Reasons for optimism: the Standard for teachers’ professional development

The English public education system is one increasingly characterised by ‘managed autonomy’ (as logical a phrase as ‘a bit pregnant’), academisation and the rise of the multi-academy trust (MAT). Love it, loathe it or feel blithely indifferent, the system is adapting to shrinking budgets, increasing demands, and greater power is being shifted to schools. It’s messy, unclear, and happening.

The future role of the DfE in the system is a fascinating one, but to predict what this may be is to make unfounded claims of seer-like boldness; a game of Brexit pinball is underway, and many certainties we had (and let’s face it, there weren’t that many) have dissolved.

The DfE will ensure that there is a sufficient supply of good academy sponsors (though how this will happen is unclear), and MATs (in the purview of Regional Schools Commissioners and their Deputies) will continue to take on a prominent role in the way our system is organised. Teaching School Alliances (TSAs) will play an increased role in the delivery of school improvement services.

In amongst all the shifting sands of policy and practice one thing is completely clear and immovable: teacher learning matters. The development of great teaching is priority number one for us at evidencebased.education, so below are our six responses to the recently-released Standard for teachers’ professional development.

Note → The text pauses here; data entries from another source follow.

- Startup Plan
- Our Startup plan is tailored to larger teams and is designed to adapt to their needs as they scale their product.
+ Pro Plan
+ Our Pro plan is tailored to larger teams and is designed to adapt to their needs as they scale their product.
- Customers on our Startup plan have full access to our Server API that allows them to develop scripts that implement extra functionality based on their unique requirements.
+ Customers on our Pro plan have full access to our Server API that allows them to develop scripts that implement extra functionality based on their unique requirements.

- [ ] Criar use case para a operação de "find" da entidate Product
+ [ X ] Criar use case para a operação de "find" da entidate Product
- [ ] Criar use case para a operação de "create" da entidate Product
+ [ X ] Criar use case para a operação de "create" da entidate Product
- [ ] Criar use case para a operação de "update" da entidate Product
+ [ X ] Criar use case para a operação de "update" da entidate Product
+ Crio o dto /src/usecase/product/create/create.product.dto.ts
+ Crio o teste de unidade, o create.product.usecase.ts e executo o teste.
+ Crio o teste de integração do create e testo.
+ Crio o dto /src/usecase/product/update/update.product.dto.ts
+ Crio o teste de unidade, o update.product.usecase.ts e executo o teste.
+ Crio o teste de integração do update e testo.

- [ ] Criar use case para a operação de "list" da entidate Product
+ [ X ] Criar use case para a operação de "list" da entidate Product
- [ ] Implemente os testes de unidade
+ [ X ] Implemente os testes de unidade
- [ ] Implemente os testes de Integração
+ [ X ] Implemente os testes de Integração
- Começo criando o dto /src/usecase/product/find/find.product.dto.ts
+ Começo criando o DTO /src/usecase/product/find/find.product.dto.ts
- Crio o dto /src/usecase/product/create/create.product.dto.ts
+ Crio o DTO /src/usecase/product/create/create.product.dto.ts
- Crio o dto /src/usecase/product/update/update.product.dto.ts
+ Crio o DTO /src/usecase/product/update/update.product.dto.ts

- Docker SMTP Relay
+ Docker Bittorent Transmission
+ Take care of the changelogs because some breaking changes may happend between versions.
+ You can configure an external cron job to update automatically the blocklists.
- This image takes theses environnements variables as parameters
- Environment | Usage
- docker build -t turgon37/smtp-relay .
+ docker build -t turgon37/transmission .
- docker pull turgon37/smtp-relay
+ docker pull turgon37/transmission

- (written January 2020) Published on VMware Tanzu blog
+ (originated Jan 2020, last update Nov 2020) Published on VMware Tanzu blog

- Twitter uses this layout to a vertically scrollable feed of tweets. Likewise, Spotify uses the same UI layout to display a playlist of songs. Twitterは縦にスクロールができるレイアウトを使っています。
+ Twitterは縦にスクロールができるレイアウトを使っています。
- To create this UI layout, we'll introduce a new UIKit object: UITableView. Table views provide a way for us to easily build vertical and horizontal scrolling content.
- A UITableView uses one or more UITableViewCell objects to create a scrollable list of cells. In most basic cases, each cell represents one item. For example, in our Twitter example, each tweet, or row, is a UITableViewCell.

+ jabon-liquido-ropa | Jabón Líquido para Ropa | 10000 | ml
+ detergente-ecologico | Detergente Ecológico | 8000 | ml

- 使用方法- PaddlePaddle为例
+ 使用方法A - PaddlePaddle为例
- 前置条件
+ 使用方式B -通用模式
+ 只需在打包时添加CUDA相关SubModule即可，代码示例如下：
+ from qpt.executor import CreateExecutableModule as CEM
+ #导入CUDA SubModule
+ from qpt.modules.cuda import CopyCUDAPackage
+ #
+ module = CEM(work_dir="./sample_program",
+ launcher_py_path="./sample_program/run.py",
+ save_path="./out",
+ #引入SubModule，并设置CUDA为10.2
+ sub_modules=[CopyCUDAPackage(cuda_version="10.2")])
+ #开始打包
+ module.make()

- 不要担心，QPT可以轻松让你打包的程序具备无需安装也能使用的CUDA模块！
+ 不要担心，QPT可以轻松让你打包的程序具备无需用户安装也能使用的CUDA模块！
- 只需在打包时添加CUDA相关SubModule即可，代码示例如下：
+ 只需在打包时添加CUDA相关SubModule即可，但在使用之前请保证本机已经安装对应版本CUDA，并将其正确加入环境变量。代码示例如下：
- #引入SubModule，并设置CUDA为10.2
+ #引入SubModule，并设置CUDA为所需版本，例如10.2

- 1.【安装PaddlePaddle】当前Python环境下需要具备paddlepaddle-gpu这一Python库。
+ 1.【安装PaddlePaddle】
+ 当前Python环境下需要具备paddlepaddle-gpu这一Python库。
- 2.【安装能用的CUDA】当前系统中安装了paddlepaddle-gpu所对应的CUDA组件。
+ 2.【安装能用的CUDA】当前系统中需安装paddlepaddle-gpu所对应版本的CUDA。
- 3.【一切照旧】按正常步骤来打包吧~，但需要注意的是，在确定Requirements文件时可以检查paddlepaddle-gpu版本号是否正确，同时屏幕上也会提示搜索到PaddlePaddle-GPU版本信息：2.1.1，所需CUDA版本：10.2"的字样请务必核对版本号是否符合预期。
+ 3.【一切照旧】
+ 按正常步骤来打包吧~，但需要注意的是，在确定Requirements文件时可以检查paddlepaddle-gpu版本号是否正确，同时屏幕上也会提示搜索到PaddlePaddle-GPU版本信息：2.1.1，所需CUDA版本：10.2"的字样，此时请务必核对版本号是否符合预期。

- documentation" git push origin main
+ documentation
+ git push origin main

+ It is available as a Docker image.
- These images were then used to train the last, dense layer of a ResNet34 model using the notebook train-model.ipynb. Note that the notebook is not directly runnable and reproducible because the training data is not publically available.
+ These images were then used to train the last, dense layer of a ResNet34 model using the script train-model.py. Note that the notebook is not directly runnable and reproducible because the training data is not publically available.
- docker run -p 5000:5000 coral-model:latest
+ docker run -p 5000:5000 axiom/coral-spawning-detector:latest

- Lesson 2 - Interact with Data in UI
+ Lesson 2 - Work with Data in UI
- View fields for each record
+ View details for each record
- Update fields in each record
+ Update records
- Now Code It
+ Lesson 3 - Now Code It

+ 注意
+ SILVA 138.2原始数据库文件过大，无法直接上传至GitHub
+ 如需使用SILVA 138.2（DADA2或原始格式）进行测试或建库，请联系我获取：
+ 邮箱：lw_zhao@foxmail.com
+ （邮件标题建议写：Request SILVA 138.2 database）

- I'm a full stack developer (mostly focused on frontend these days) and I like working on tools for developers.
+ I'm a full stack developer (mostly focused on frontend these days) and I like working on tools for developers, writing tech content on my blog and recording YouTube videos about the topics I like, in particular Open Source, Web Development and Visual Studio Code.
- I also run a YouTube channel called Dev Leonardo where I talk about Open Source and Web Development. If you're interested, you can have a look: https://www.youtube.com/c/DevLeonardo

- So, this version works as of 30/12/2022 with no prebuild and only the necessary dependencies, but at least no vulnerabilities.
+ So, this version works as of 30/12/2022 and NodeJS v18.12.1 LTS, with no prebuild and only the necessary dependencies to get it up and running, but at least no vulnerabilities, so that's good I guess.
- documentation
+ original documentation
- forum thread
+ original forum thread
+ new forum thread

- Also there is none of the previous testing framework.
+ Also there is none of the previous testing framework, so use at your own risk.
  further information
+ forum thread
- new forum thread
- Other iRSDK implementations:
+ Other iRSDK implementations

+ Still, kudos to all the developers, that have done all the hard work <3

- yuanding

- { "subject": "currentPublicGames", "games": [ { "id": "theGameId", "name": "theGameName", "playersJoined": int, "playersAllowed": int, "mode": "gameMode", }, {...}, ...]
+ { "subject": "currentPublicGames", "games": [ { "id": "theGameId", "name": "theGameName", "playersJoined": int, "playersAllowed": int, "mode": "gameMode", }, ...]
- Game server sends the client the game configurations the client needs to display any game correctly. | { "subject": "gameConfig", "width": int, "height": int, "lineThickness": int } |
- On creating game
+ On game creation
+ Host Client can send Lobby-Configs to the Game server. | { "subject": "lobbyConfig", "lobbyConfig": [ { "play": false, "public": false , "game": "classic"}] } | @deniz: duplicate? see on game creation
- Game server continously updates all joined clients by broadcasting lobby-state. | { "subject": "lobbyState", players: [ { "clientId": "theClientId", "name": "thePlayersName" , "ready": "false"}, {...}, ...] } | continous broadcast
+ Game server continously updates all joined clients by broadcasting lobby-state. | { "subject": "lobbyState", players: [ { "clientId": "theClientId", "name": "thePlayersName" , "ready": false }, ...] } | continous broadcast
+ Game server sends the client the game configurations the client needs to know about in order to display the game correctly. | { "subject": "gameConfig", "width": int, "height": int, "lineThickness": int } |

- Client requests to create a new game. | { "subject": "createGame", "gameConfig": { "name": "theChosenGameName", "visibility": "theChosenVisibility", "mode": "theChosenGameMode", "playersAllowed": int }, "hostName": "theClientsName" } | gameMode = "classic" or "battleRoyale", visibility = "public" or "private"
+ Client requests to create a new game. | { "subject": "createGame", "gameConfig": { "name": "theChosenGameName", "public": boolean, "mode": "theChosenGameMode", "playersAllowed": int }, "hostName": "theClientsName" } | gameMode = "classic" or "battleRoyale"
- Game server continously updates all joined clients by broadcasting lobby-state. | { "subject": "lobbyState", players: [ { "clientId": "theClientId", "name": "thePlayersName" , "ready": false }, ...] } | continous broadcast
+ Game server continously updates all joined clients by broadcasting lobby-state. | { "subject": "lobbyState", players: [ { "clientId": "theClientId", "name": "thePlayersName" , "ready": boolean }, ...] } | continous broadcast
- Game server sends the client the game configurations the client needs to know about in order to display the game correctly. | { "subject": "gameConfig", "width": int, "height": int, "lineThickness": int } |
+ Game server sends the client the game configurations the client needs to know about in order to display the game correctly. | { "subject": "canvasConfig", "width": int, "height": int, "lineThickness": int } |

  1. We will review all of our training and support programmes to ensure that they align with the best available evidence on teachers’ professional development (Higgins, Cordingley, Greany, & Coe, 2015) and, specifically, the Standard.
  1. We will improve our pre-training information-gathering so that schools think carefully about the change mechanism they want to create. If we know more about the desired impact of our work with schools, we will be better able to construct bespoke programmes which meet these needs.
  1. We will raise the profile of the EEF’s DIY Evaluation Guide (Coe, Kime, Nevill, & Coleman, 2013) as a tool to evaluate the impact of choices made in schools. We will also construct training programmes that teach people the skills of robust evaluation directly.
  1. We will increase our challenge of the practices we find in schools by asking core questions which are inextricably linked to the training and support we deliver. For instance, when we work with schools to develop their use of assessment as a tool for learning, we will ask ‘What is learning?’ and ‘How do you know if learning is happening?’.
  1. We will be more prescriptive and explicit about the roles and actions required of school leaders and teachers following our work with them. We will take greater responsibility for ensuring those involved know what is needed to sustain improvement.
  1. We will trial the evaluation of impact of our work with schools. The pilot of our new Assessment Academy (a programme of training and support on teacher assessment which has been designed to align with the best available evidence on teachers’ professional development (Higgins et al., 2015)) will begin in autumn 2016; we’re currently planning a robust evaluation of it. We’re designing Assessment Academy with Prof Rob Coe, and he and I were co-authors of the EEF’s DIY Evaluation Guide: we will walk the walk as well as talk the talk.

Since we began evidencebased.education just over a year ago, all our programmes of training and support have been designed to align with the best available evidence on teacher learning; despite what many have described as a ‘laudable aim’, we often thought we were shooting ourselves in the foot with a business model that would have led Lord Sugar to eject us from the boardroom. But we committed anyway, and hoped schools would go with us. Bit by bit, they have; still, though, we worry that the structures in most schools are not sufficient to support the kind of sustained, long-term programmes we offer. Time is needed, cultural change is often needed, and an acute focus on the long-term, sustained development is paramount.

There is still a mountain to climb, but we’ve headed into the foothills and we’re ready for the ascent.

References

Coe, R., Kime, S., Nevill, C., & Coleman, R. (2013). The DIY Evaluation Guide: Education Endowment Foundation.

Higgins, S. E., Cordingley, P., Greany, T., & Coe, R. (2015). Developing Great Teaching: Teacher Development Trust.